──────── Given records

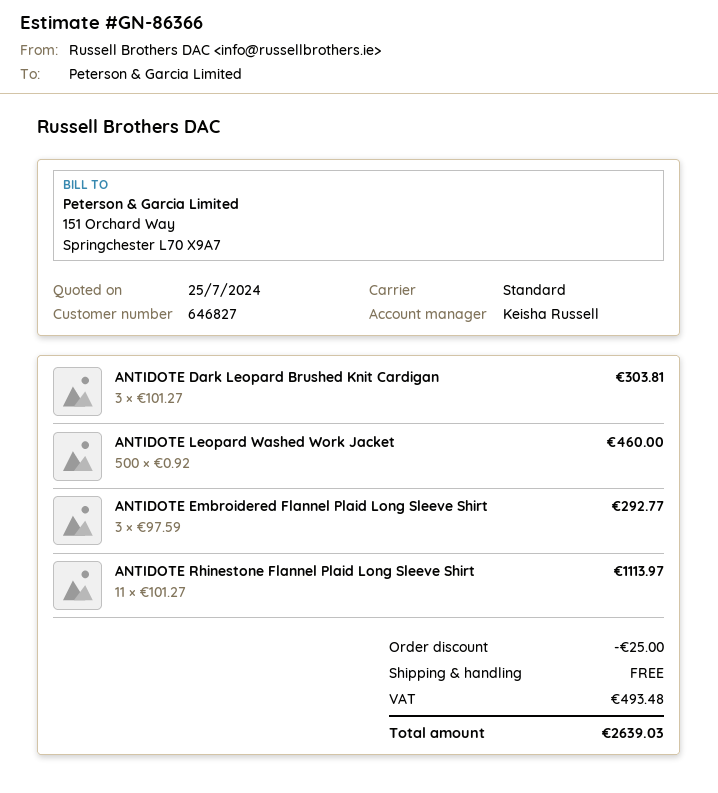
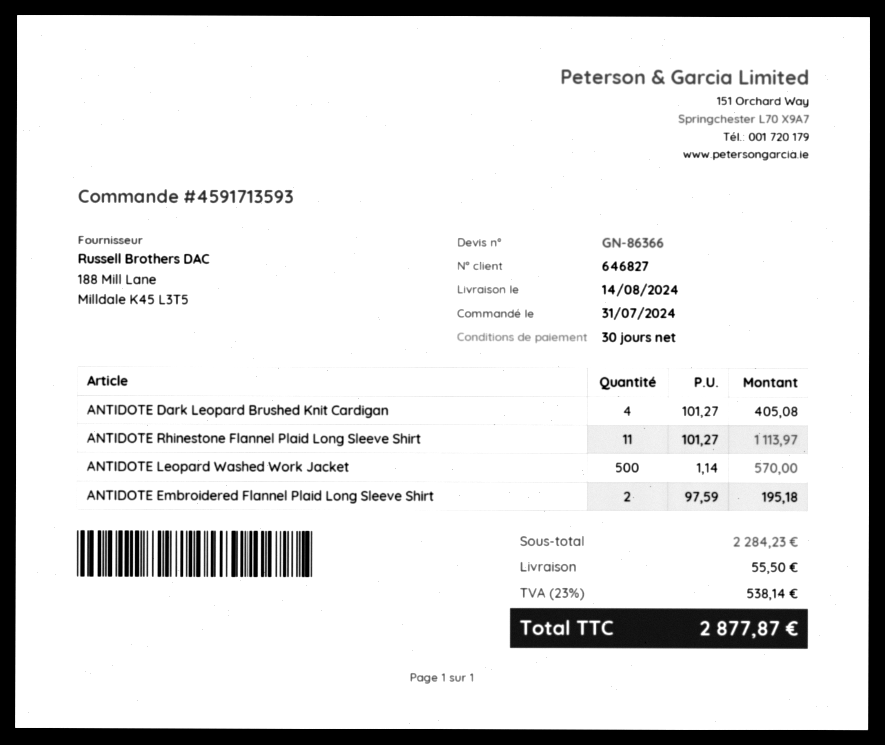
ANTIDOTE Dark Leopard Brushed Knit Cardigan: 3 x 101.27 = 303.81 -> 4 x 101.27 = 405.08
ANTIDOTE Leopard Washed Work Jacket: 500 x 0.92 = 460.00 -> 500 x 1.14 = 570.00
ANTIDOTE Embroidered Flannel Plaid Long Sleeve Shirt: 3 x 97.59 = 292.77 -> 2 x 97.59 = 195.18
discount: 25.00 -> none
shipping: 0.00 -> 55.50
tax: 493.48 -> 538.14
total: 2639.03 -> 2877.87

────────────────

## Assigned task:
From the line containing "discount: 25.00 -> none" to the final line of the entries, print every line exactly and nothing else.

## Task result:
discount: 25.00 -> none
shipping: 0.00 -> 55.50
tax: 493.48 -> 538.14
total: 2639.03 -> 2877.87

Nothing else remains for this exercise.